Exercise objective — Here are the records. Write out exactly the lines between the one holding "background: #d946ef ->" and the one holding "width: 187px ->", inclusive.

Data for review —
────────────────
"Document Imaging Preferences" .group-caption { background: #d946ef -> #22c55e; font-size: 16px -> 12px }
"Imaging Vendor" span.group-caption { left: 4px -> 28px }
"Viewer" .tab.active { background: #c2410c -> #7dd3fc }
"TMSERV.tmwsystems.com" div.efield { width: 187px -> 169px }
────────────────
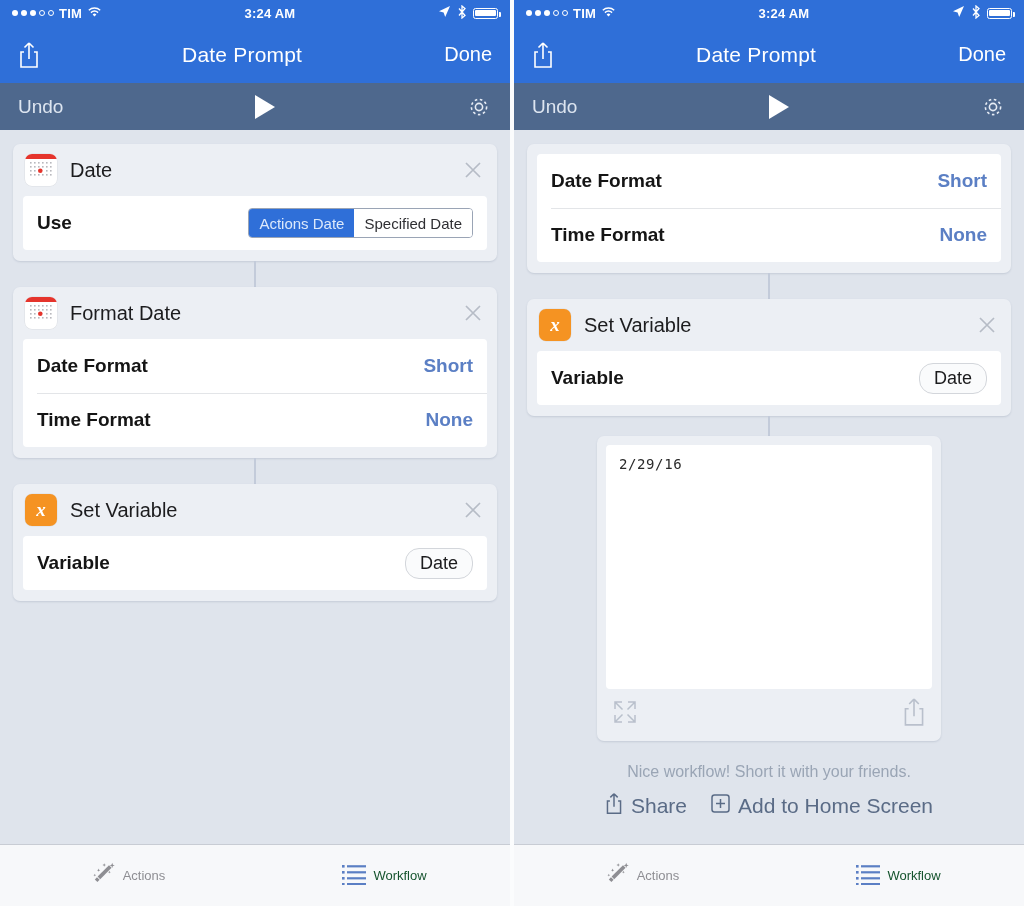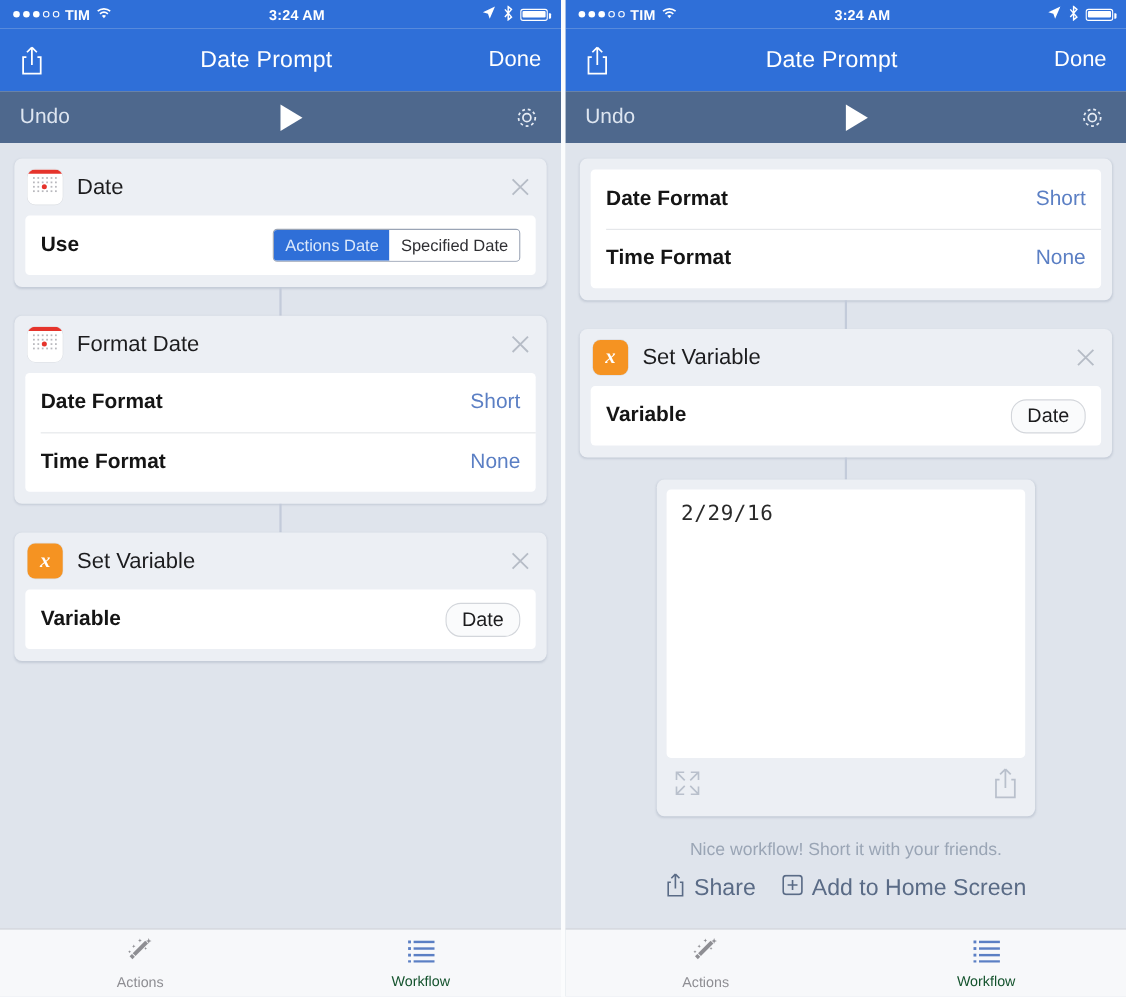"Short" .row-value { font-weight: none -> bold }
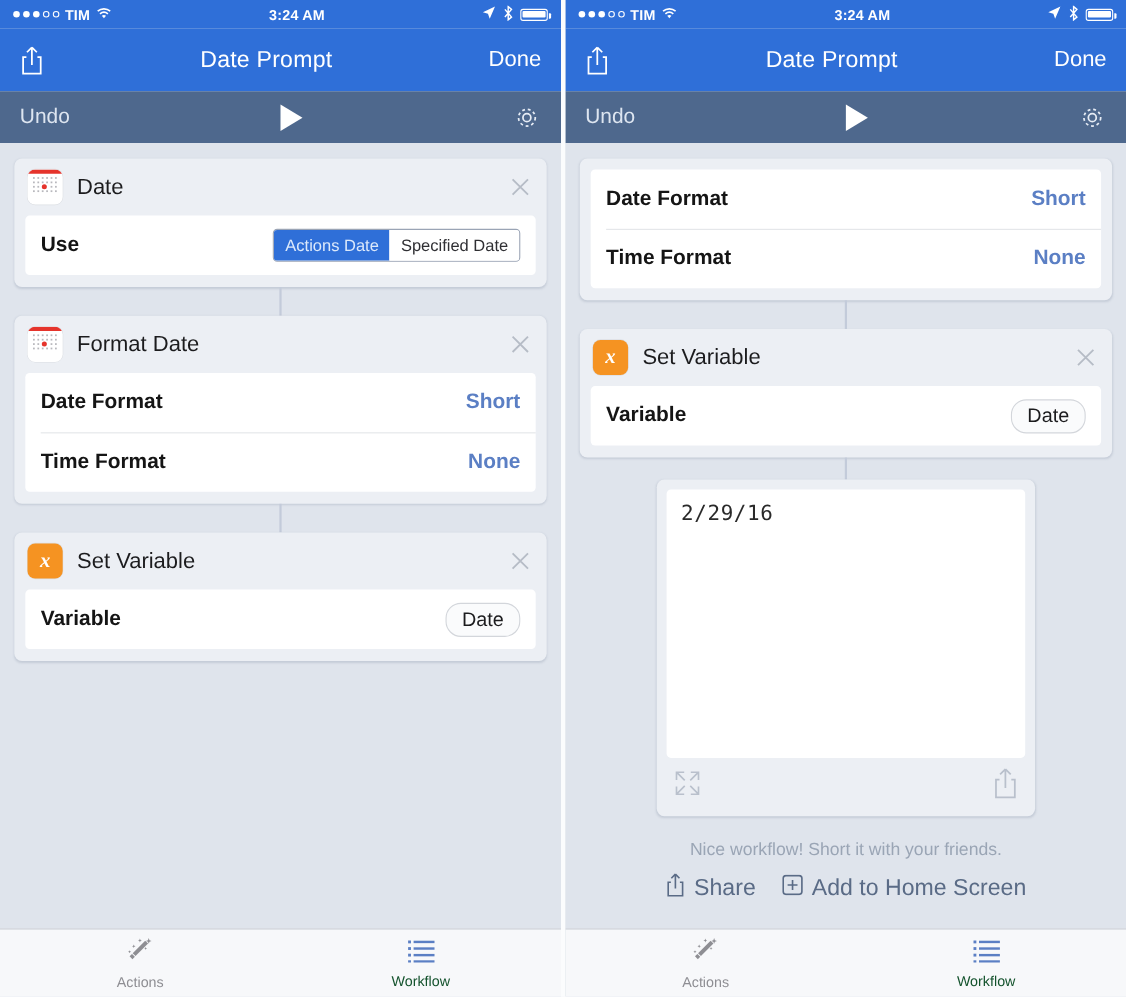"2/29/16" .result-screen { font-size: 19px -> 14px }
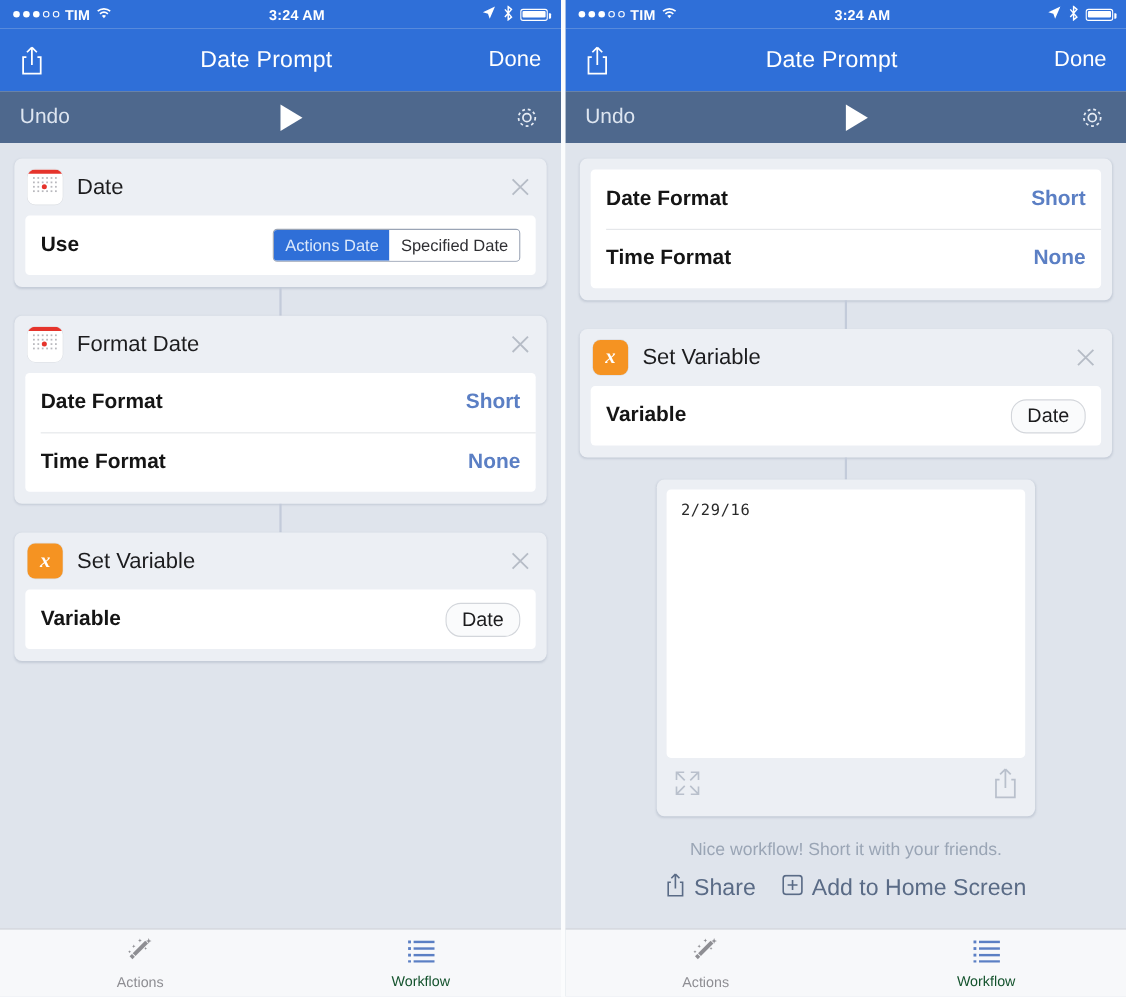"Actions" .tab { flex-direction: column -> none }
────────────────
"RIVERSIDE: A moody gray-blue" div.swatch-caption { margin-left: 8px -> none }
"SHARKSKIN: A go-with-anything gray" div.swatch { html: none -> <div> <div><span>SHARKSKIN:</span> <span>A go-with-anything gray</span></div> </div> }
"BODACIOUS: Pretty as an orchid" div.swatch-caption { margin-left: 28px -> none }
────────────────
Solution to this problem —
"Document Imaging Preferences" .group-caption { background: #d946ef -> #22c55e; font-size: 16px -> 12px }
"Imaging Vendor" span.group-caption { left: 4px -> 28px }
"Viewer" .tab.active { background: #c2410c -> #7dd3fc }
"TMSERV.tmwsystems.com" div.efield { width: 187px -> 169px }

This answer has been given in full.